Читаем Расширенный Фенотип: длинная рука гена полностью

Я опять-таки никогда не слышал про генетический анализ строения паутины, но в подобном анализе нет ничего принципиально невозможного. Известно, что у пауков существует индивидуальный «почерк», повторяющийся от паутины к паутине. Например, было замечено, как одна самка Zygiella x-notata

сплела более 100 ловчих сетей, и во всех отсутствовало одно и то же кольцо (Witt, Read
&
Peakall, 1968). Никто из тех, кто знаком с литературой по генетике поведения (например, с работой Manning, 1971), не будет удивлен, если окажется, что у такого индивидуального «почерка» пауков имеется генетическая подоплека. Да само наше убеждение, что паутина приобрела свою высокоэффективную форму в результате естественного отбора, неизбежно приводит нас к мысли, что хотя бы в прошлом разнообразие паутин должно было находиться под влиянием генов (глава 2). Как и в случае с домиком личинки ручейника, гены должны были оказывать свое действие через поведение, а прежде того, в эмбриональном развитии, вероятно, через строение нервной системы, а еще прежде, вероятно, через биохимию клеточных мембран. Какими бы конкретными путями ни действовали гены в онтогенезе, маленький добавочный шажок от поведения к паутине не является хоть сколько-нибудь более невообразимым, чем множество тех предшествовавших ему причинно-следственных шагов, которые остались скрыты в лабиринтах развития нервной системы.

Ни для кого не составит трудности воспринять идею о генетической регуляции различий в морфологии. В наши дни мало у кого возникнут проблемы и с пониманием того, что генетический контроль строения и генетический контроль поведения принципиально ничем друг от друга не отличаются, и вряд ли нас собьют с толку неудачные высказывания вроде этого: «Строго говоря, наследуется только мозг (а не поведение)» (Pugh, 1980). Конечно же, нам понятно, что если можно в каком бы то ни было смысле говорить, что мозг наследуется, то и поведение может быть унаследовано ровно в том же самом смысле. И если мы возражаем против того, чтобы говорить о наследовании поведения, как это делают некоторые, исходя из логических умозаключений, тогда, чтобы быть последовательными, нельзя позволять себе говорить и о наследовании мозгов.
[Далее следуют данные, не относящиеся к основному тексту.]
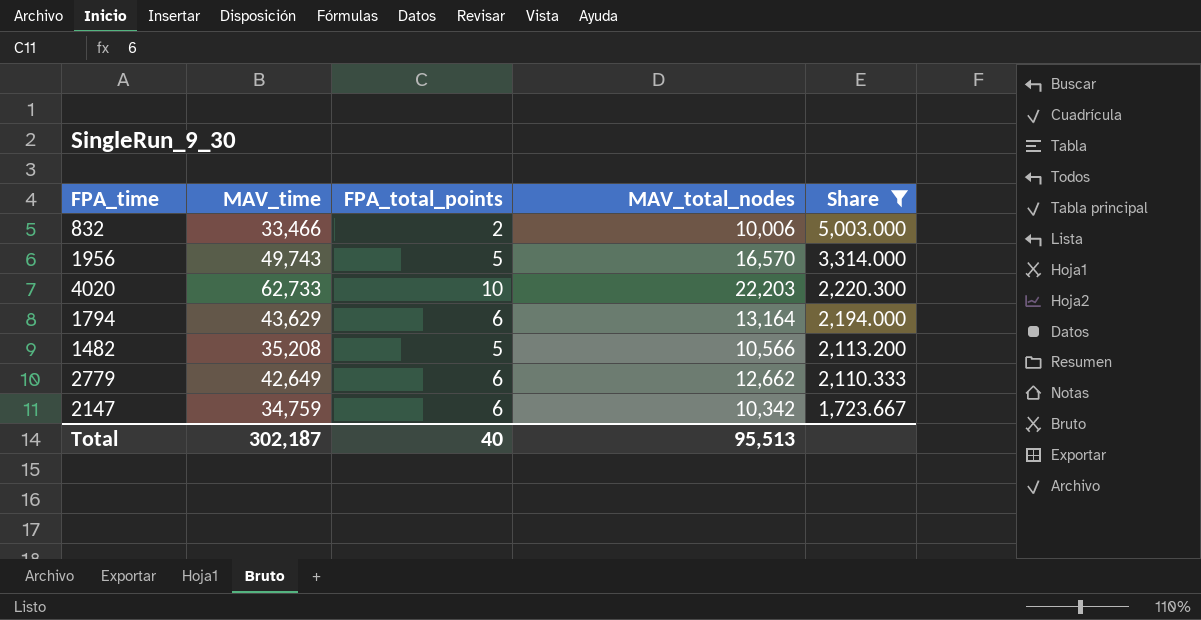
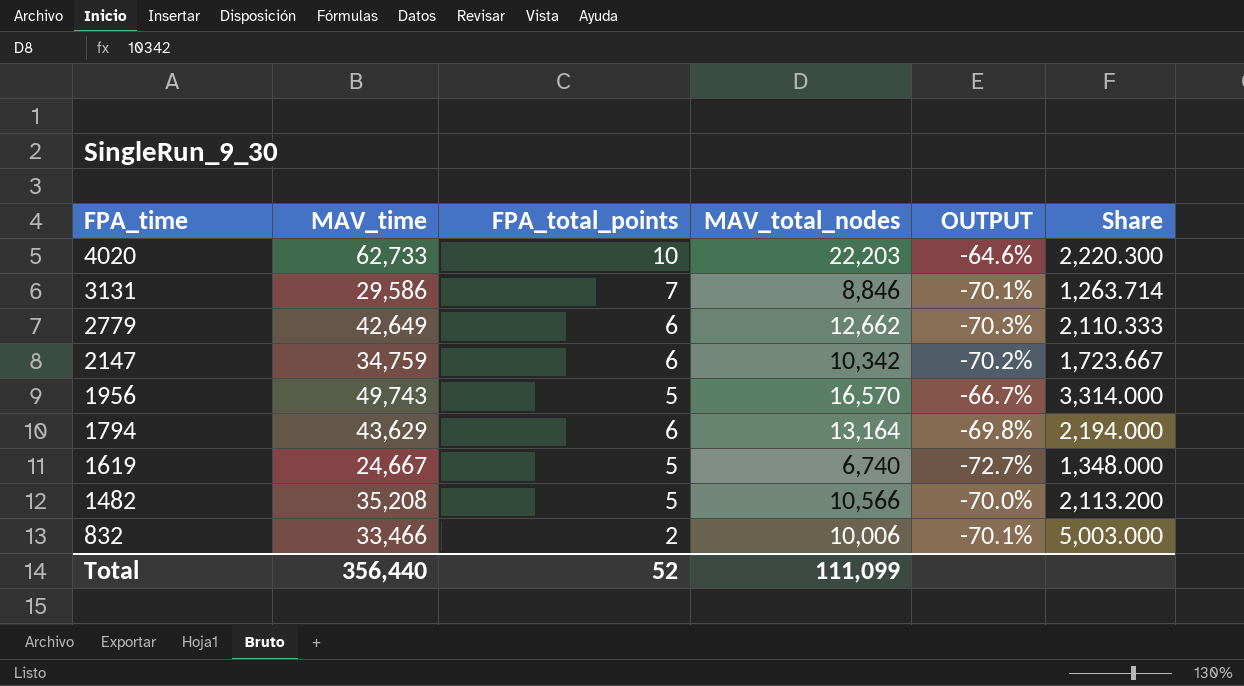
filter: Share >= 1,723.667 -> none
row order: Share descending -> FPA_time descending
column OUTPUT | formula: none -> ([MAV_total_nodes] - [MAV_time]) / [MAV_time]
Total | MAV_time: 302,187 -> 356,440
Total | FPA_total_points: 40 -> 52
Total | MAV_total_nodes: 95,513 -> 111,099

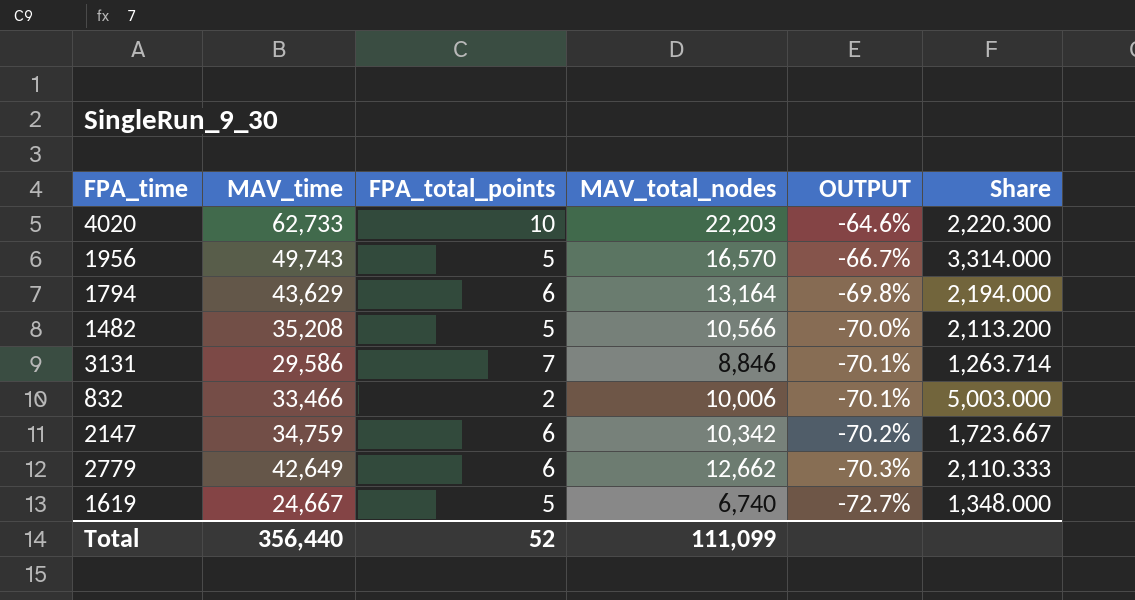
row order: FPA_time descending -> OUTPUT descending

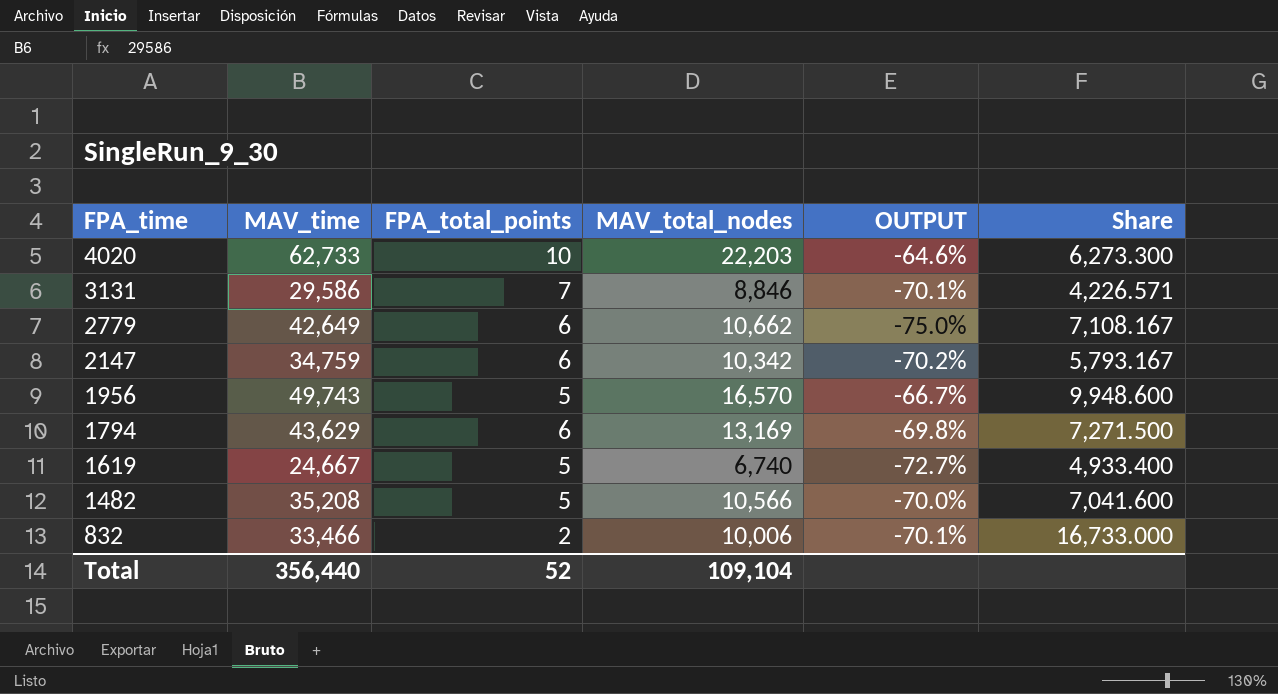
row order: OUTPUT descending -> FPA_time descending
column Share | formula: [MAV_total_nodes] / [FPA_total_points] -> [MAV_time] / [FPA_total_points]
2779 | MAV_total_nodes: 12,662 -> 10,662
2779 | OUTPUT: -70.3% -> -75.0%
1794 | MAV_total_nodes: 13,164 -> 13,169
Total | MAV_total_nodes: 111,099 -> 109,104

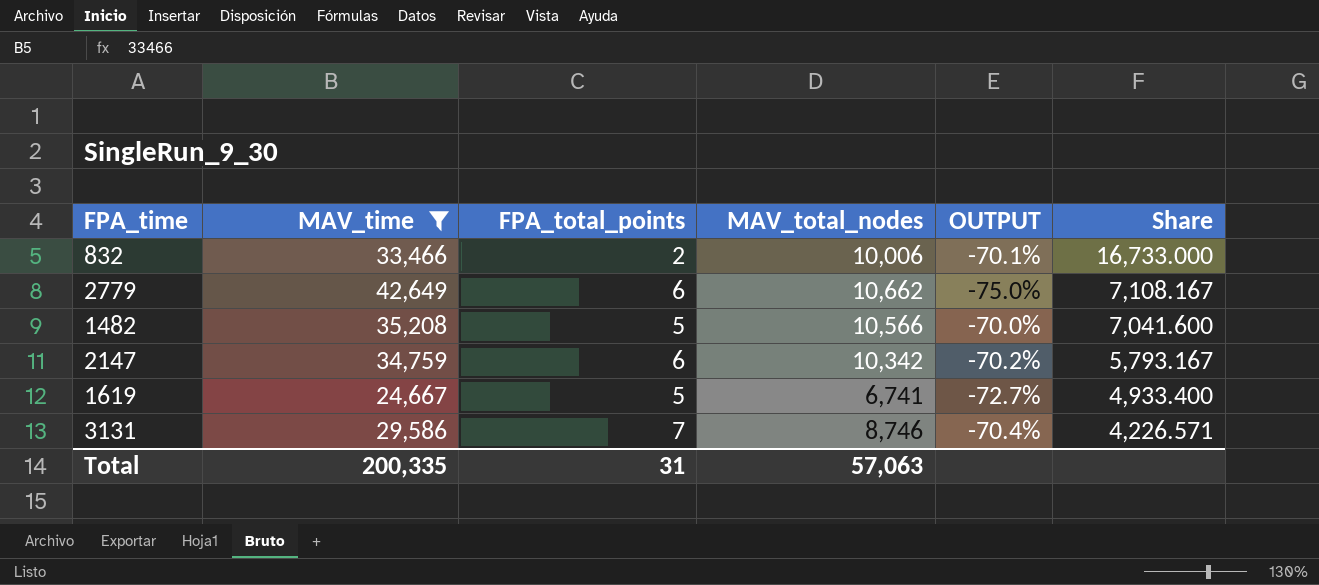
filter: none -> MAV_time <= 42,649
row order: FPA_time descending -> Share descending
1619 | MAV_total_nodes: 6,740 -> 6,741
3131 | MAV_total_nodes: 8,846 -> 8,746
3131 | OUTPUT: -70.1% -> -70.4%
Total | MAV_time: 356,440 -> 200,335
Total | FPA_total_points: 52 -> 31
Total | MAV_total_nodes: 109,104 -> 57,063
Но уж коли мы решили придерживаться позиции, что и морфология, и поведение могут быть наследуемыми, то никаких разумных возражений против того, чтобы считать наследуемыми цвет домика ручейника и форму паутины, у нас быть не может. Дополнительный шаг от поведения к расширенному фенотипу, в данном случае к каменному домику или к паутине, принципиально не отличим от того шага, который разделяет морфологию и поведение.

С точки зрения этой книги артефакт животного, как и любое другое фенотипическое проявление, на изменчивость которого влияет некий ген, можно считать потенциальным рычагом для перебрасывания этого гена в следующее поколение. Ген может способствовать своему дальнейшему продвижению, украсив хвост самца райской птицы сексуальным синим перышком или же заставив самца шалашника покрасить свой шалаш синим соком, выдавленным из ягод. Эти два примера различаются кое-какими деталями, но для генов результат один и тот же. Тем генам, у которых лучше, чем у соперничающих с ними аллелей, получается наделить особь сексуальной привлекательностью, благоприятствует отбор, и неважно, являются их фенотипические эффекты «обычными» или «расширенными». В пользу этого говорит и интересное наблюдение: виды шалашников, строящие особенно роскошные шалаши, отличаются относительно невзрачным оперением, в то время как у более нарядно окрашенных видов шалаши, как правило, менее искусные и пышные (Gilliard, 1963). Как будто некоторые виды частично переложили ответственность за адаптацию с фенотипа организма на расширенный фенотип.